But in every other way "Tally Ho!" was seminal stuff. Recorded for $60 in an 8-track home studio, the single on an unknown, self-distributing label sailed into the New Zealand Top 20, thus setting a precedent of no-compromise chart success for both Nun and The Clean. It's also the first vinyl outing for Chills mainman Martin Phillipps, who guests on that crackling keyboard riff.

The Clean's sales success was based on an impeccable live credibility assembled since their 1978 debut with Dunedin punk godfathers, The Enemy. The Enemy can be traced through Toy Love to the unique Tall Dwarfs today, but The Clean were the first of their own wave. Although no older thasn their later-emerging contemporaries, The Clean set the tone for the Dunedin/Flying Nun strain of song that has swept the world (or at least the front porches big in Dunedin -- and it is great front porch music).

The Clean's nucleus was the Kilgour brothers, Hamish and David, on drums and guitar respectively. The first Third Man was Peter Gutteridge, a most talented musician and songwriter but a chronically itinerant band member (Peter left The Clean in 1979 and formed The Chills with Martin Phillipps. He reappeared in the Great Unwashed and then The Puddle before forming his own group, the still-active Snapper. By the time of the records came Robert Scott, later of The Bats -- you wanna band tree yet?!).

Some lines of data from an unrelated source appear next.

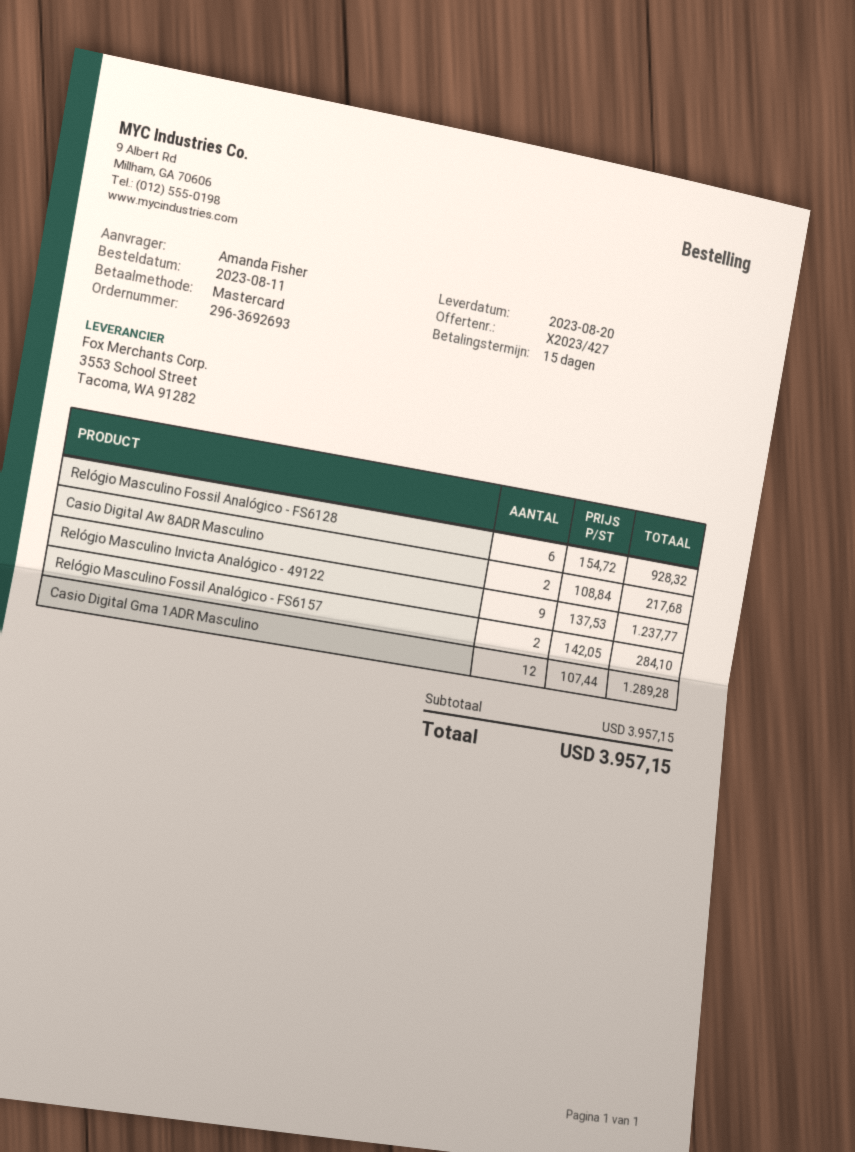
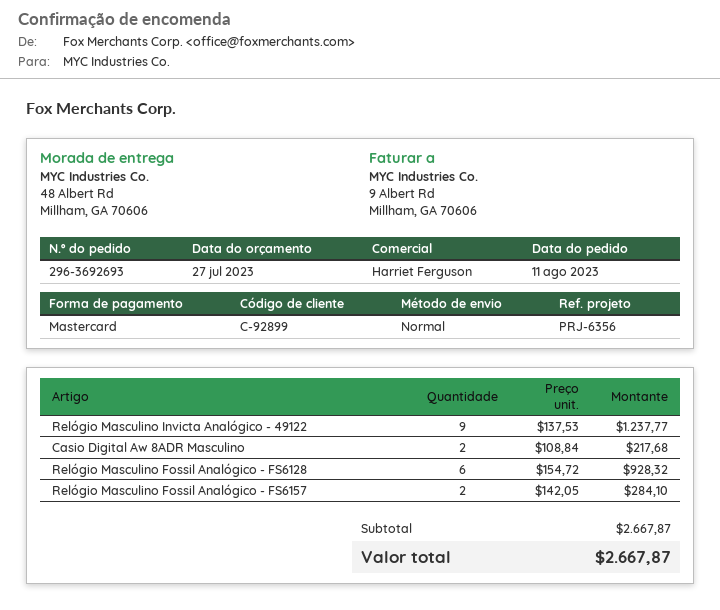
Casio Digital Gma 1ADR Masculino: 12 x 107.44 = 1289.28 -> none
subtotal: 3957.15 -> 2667.87
total: 3957.15 -> 2667.87

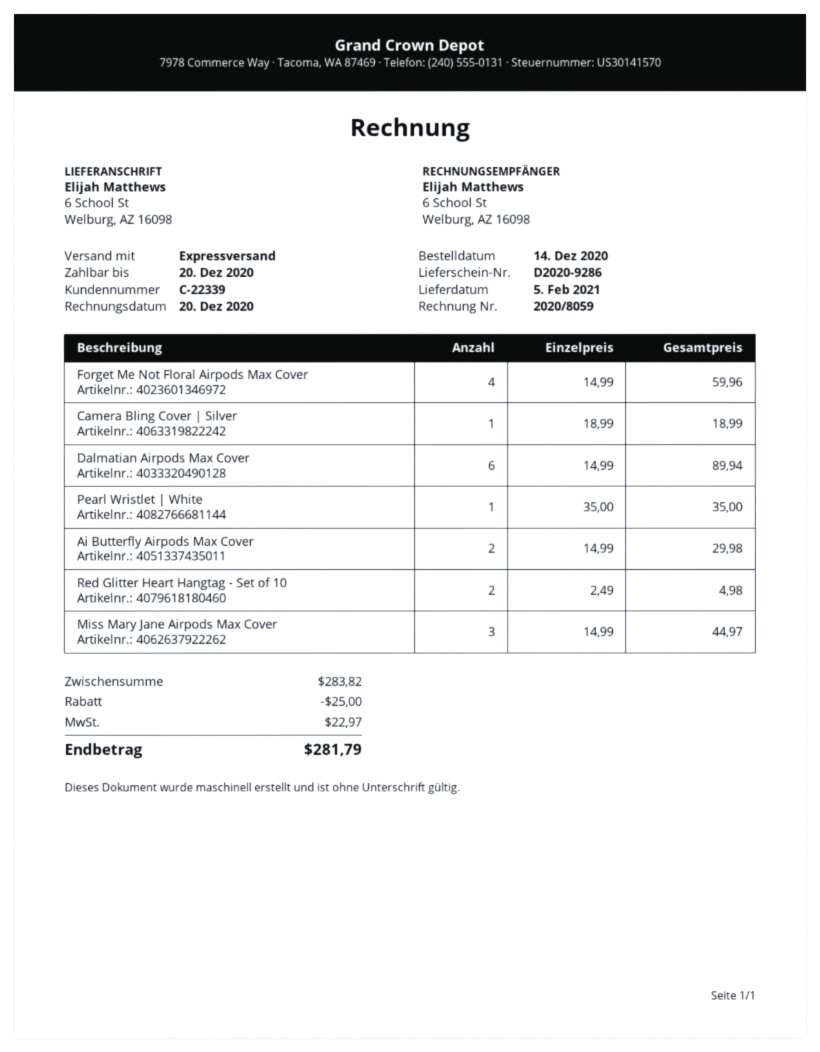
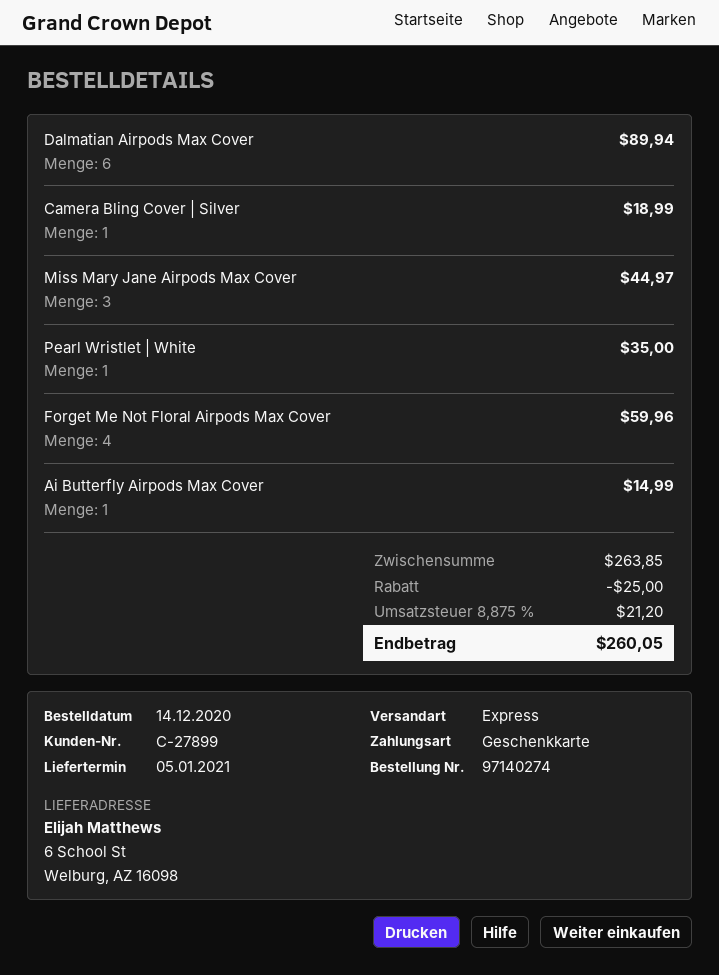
delivery date: 2021-02-05 -> 2021-01-05
customer number: C-22339 -> C-27899
Ai Butterfly Airpods Max Cover: 2 for 29.98 -> 1 for 14.99
Red Glitter Heart Hangtag - Set of 10: 2 for 4.98 -> none
subtotal: 283.82 -> 263.85
tax: 22.97 -> 21.20
total: 281.79 -> 260.05

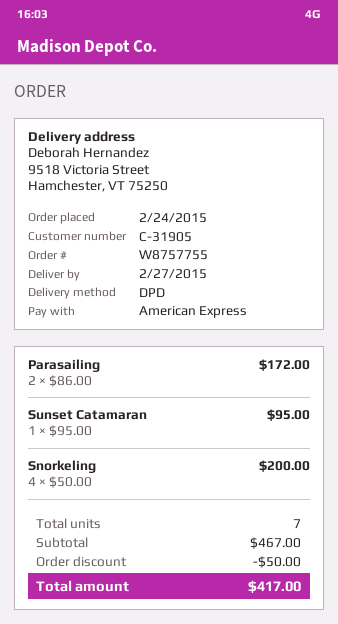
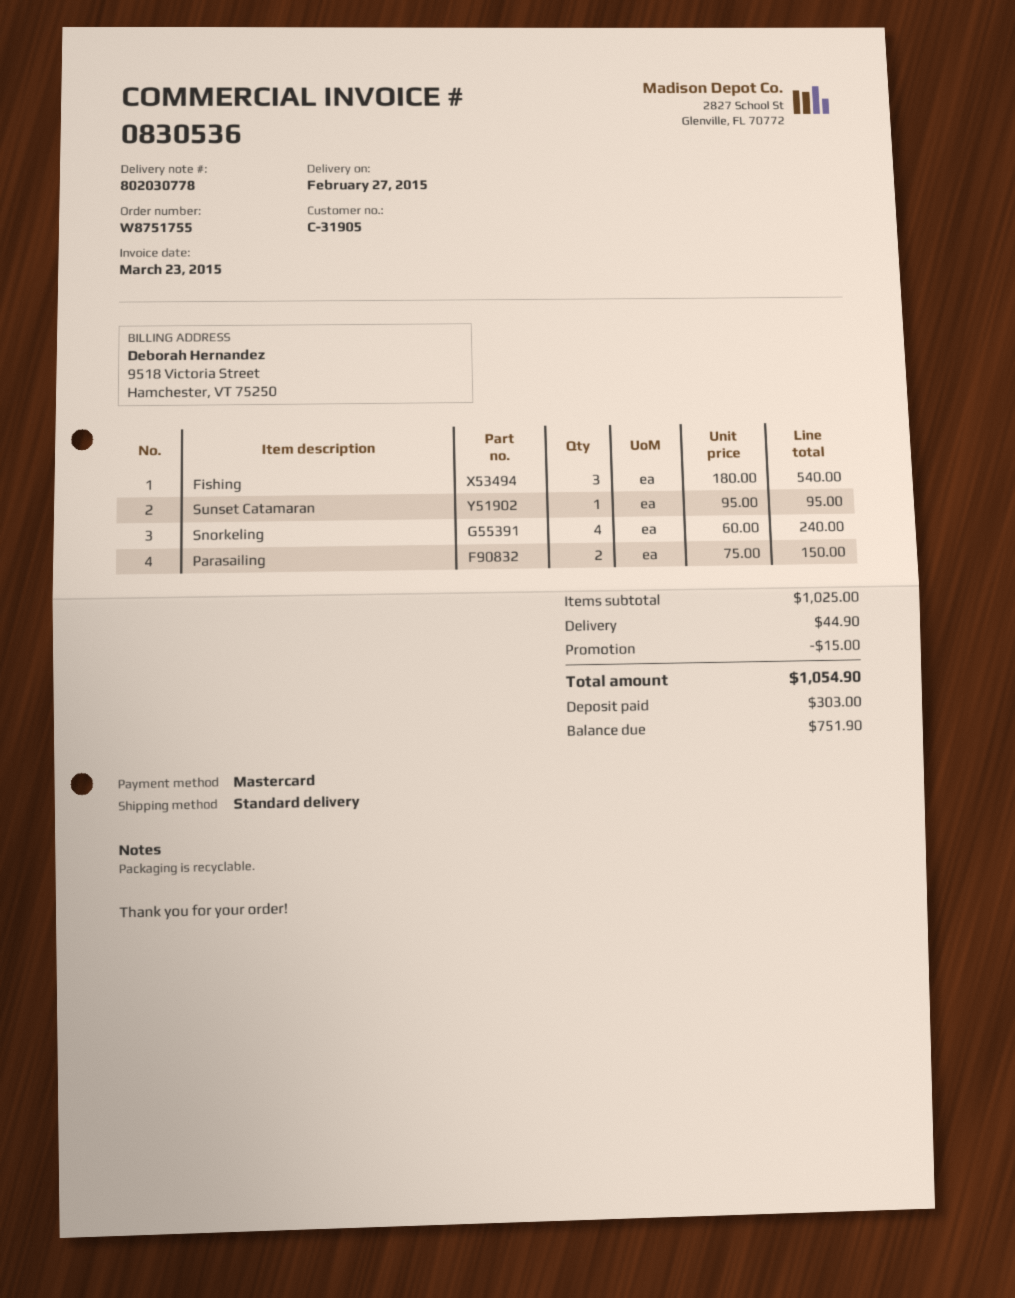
order number: W8757755 -> W8751755
payment method: American Express -> Mastercard
shipping method: DPD -> standard
Parasailing: 2 x 86.00 = 172.00 -> 2 x 75.00 = 150.00
Snorkeling: 4 x 50.00 = 200.00 -> 4 x 60.00 = 240.00
Fishing: none -> 3 x 180.00 = 540.00
subtotal: 467.00 -> 1025.00
discount: 50.00 -> 15.00
shipping: none -> 44.90
total: 417.00 -> 1054.90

After "Tally Ho!", the three Cleans got together with Chris Knox (Tall Dwarfs) and soundman/alternative businessman Doug Hood to record the classic five song Boodle Boodle Boodle EP -- this time on four-track in a hired hall. And it sounds magnificent. The reason Boodle and subsequent records could revel in such spartan recording conditions was that the music on them is so sharp and strong, born of the imperative that it must actually work as music played by a band. Real songs and real sounds that needed only to be recorded faithfully.

The Clean espoused Dunedin eclecticism in its neat form -- caught in Boodle's sweep are the tremendous and influential electric guitar drones of "Point That Thing Somwhere Else", the hard folk rhythm and mewling chorus of "Billy Two" and the cheerful youth nihilism of "Anything Could Happen".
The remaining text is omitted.